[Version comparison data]
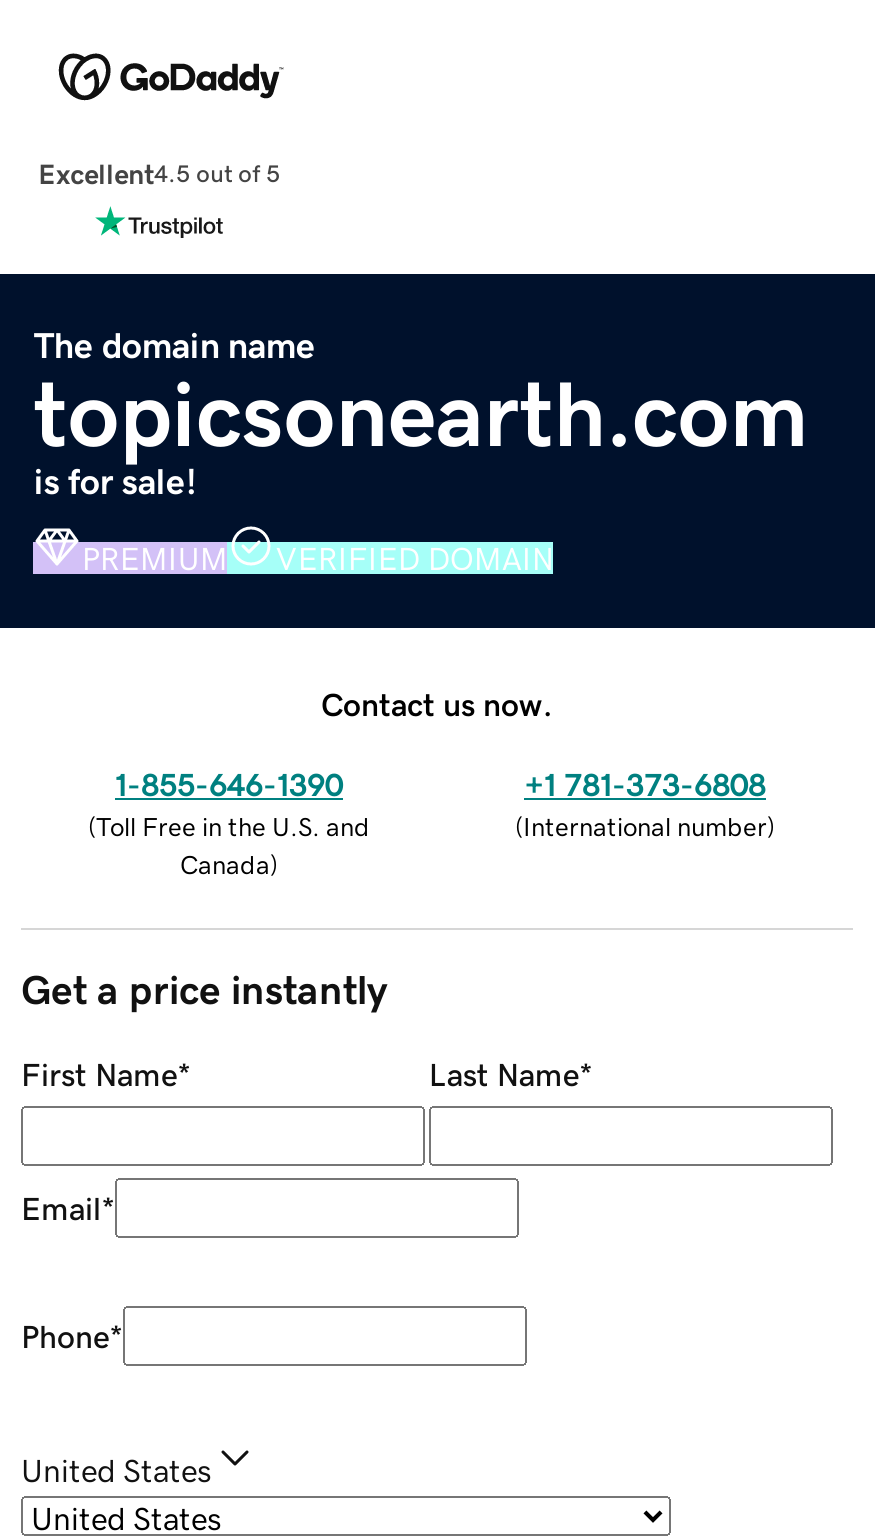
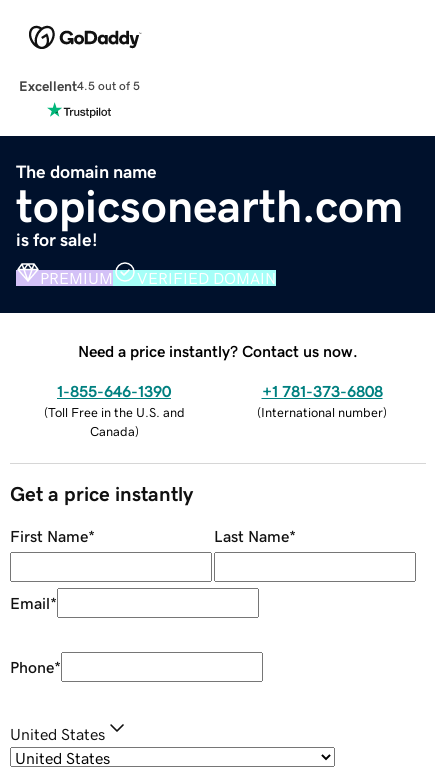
- Contact us now.
+ Need a price instantly? Contact us now.
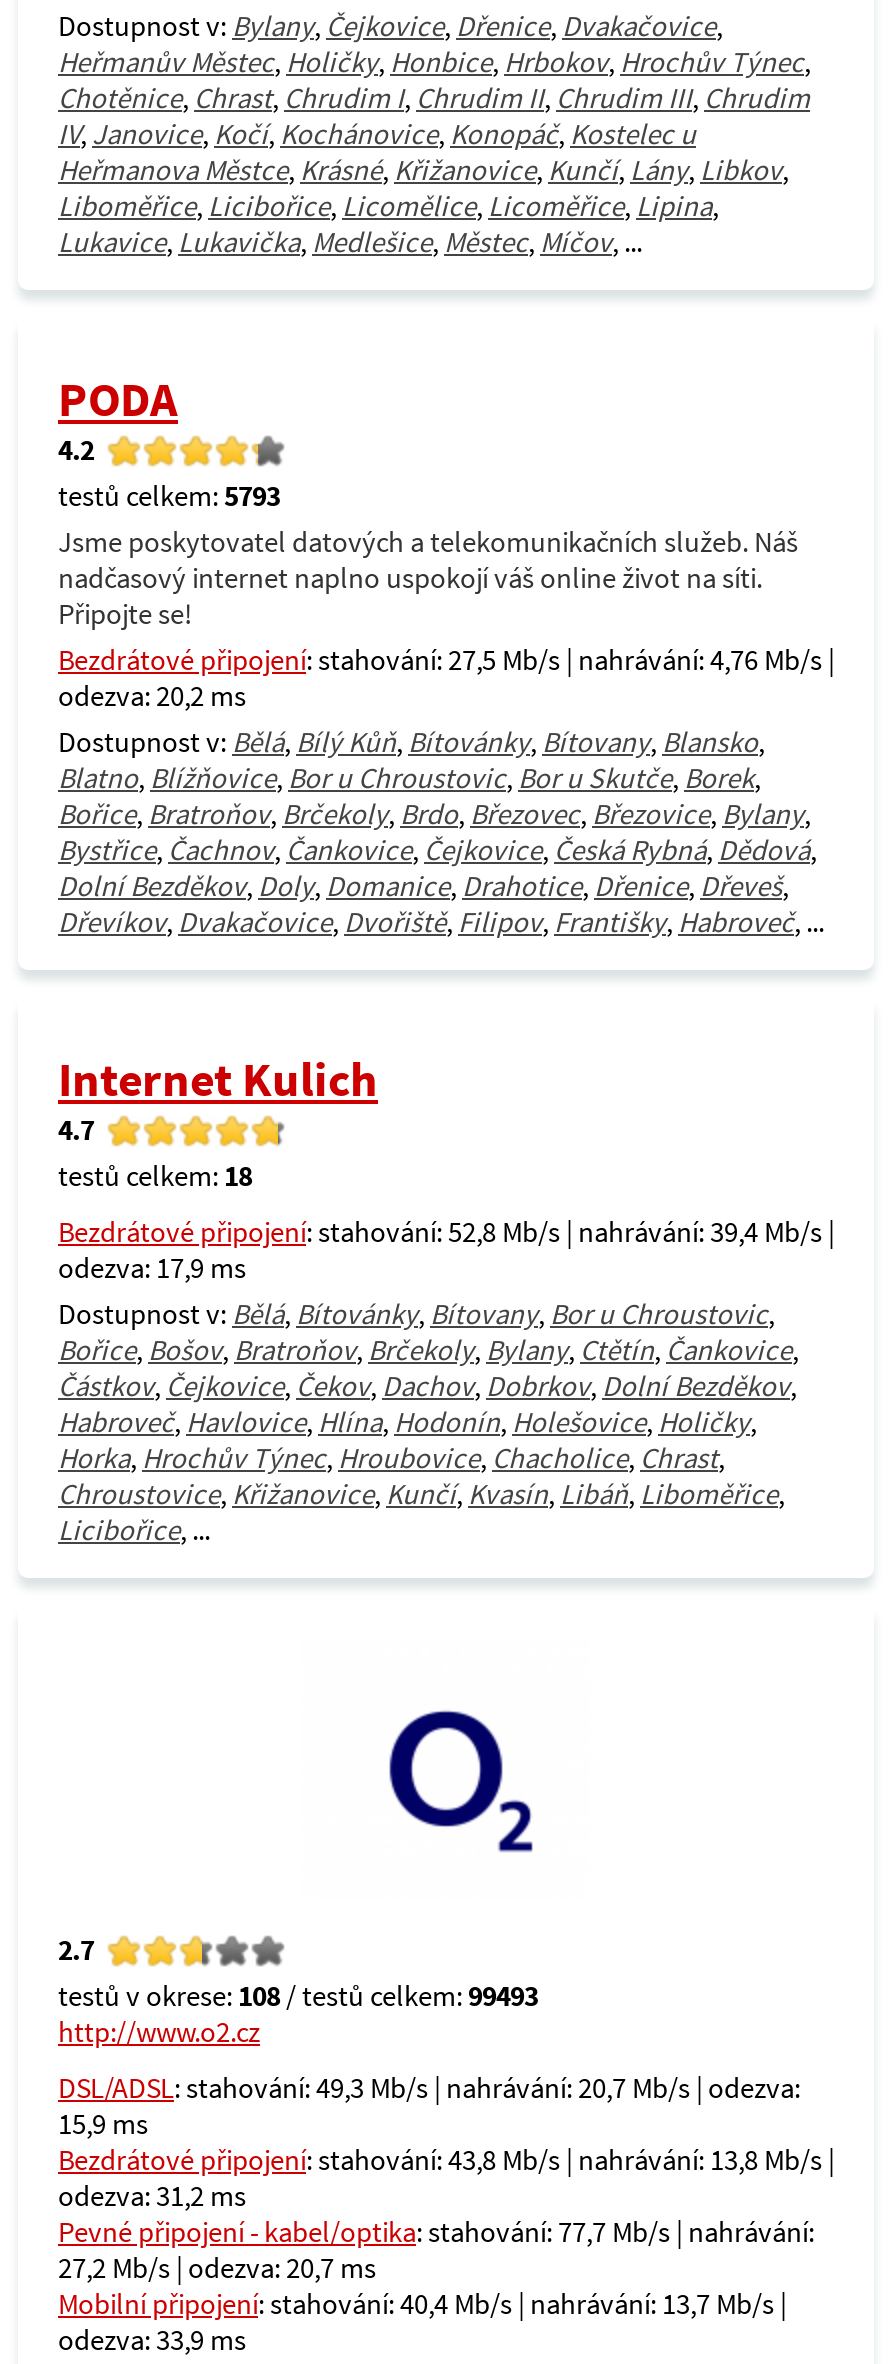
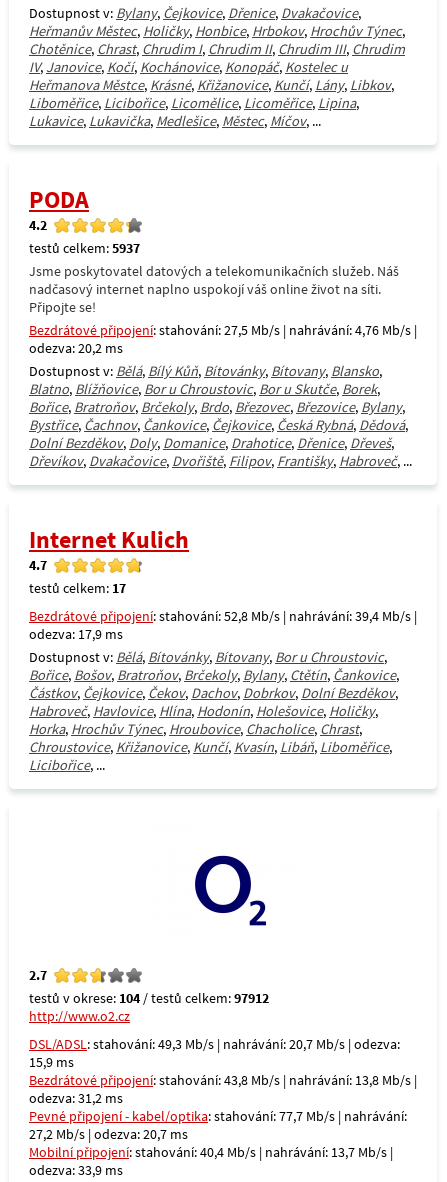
- testů celkem: 5793
+ testů celkem: 5937

- testů celkem: 18
+ testů celkem: 17

- testů v okrese: 108 / testů celkem: 99493
+ testů v okrese: 104 / testů celkem: 97912
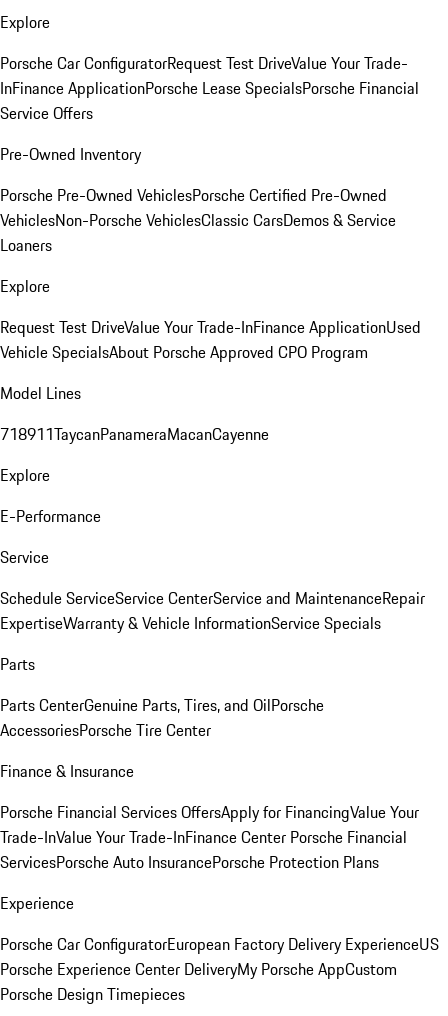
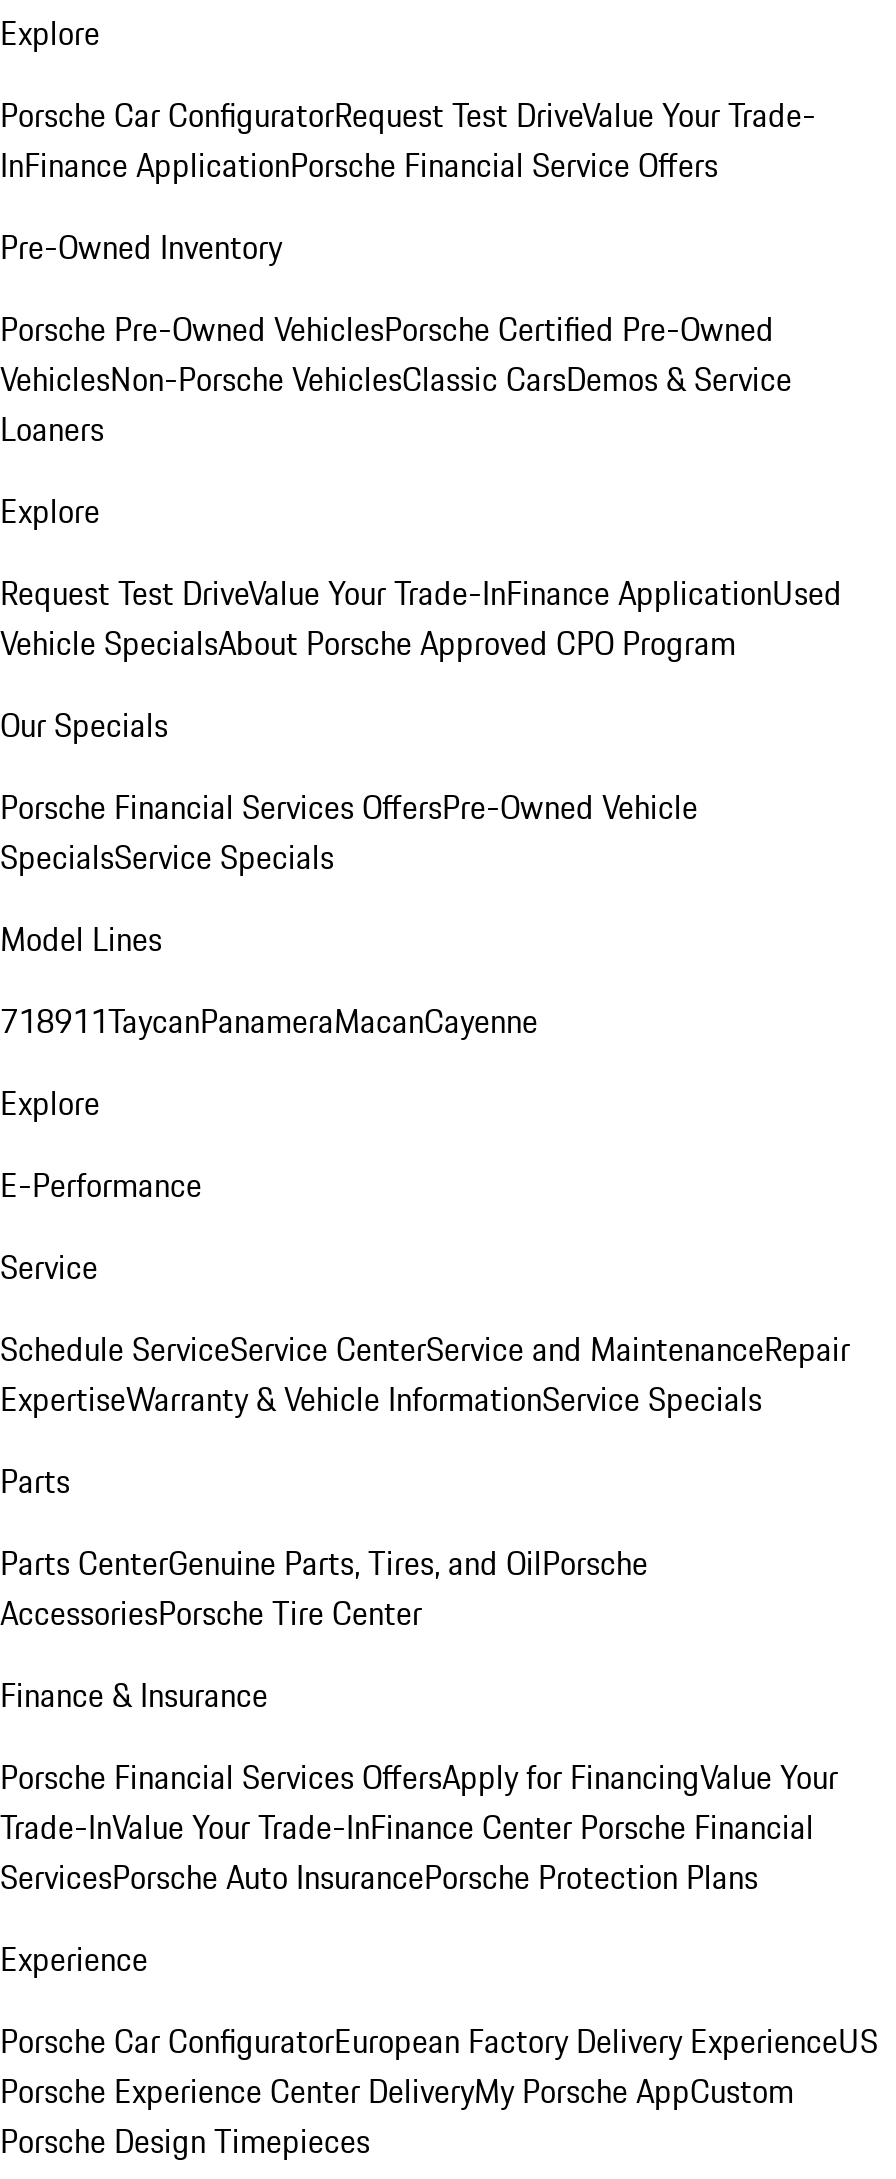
- InFinance ApplicationPorsche Lease SpecialsPorsche Financial
- Service Offers
+ InFinance ApplicationPorsche Financial Service Offers

moved up: Pre-Owned Inventory | Porsche Pre-Owned VehiclesPorsche Certified Pre-Owned | VehiclesNon-Porsche VehiclesClassic CarsDemos & Service | Loaners | Explore | Request Test DriveValue Your Trade-InFinance ApplicationUsed | Vehicle SpecialsAbout Porsche Approved CPO Program

+ Our Specials
+ Porsche Financial Services OffersPre-Owned Vehicle
+ SpecialsService Specials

### DESCRIPTION OF THE TASK
Copy out all the data exactly, skipping the pictures.

### OUTPUT FOR THIS TASK
- Contact us now.
+ Need a price instantly? Contact us now.
- testů celkem: 5793
+ testů celkem: 5937

- testů celkem: 18
+ testů celkem: 17

- testů v okrese: 108 / testů celkem: 99493
+ testů v okrese: 104 / testů celkem: 97912
- InFinance ApplicationPorsche Lease SpecialsPorsche Financial
- Service Offers
+ InFinance ApplicationPorsche Financial Service Offers

moved up: Pre-Owned Inventory | Porsche Pre-Owned VehiclesPorsche Certified Pre-Owned | VehiclesNon-Porsche VehiclesClassic CarsDemos & Service | Loaners | Explore | Request Test DriveValue Your Trade-InFinance ApplicationUsed | Vehicle SpecialsAbout Porsche Approved CPO Program

+ Our Specials
+ Porsche Financial Services OffersPre-Owned Vehicle
+ SpecialsService Specials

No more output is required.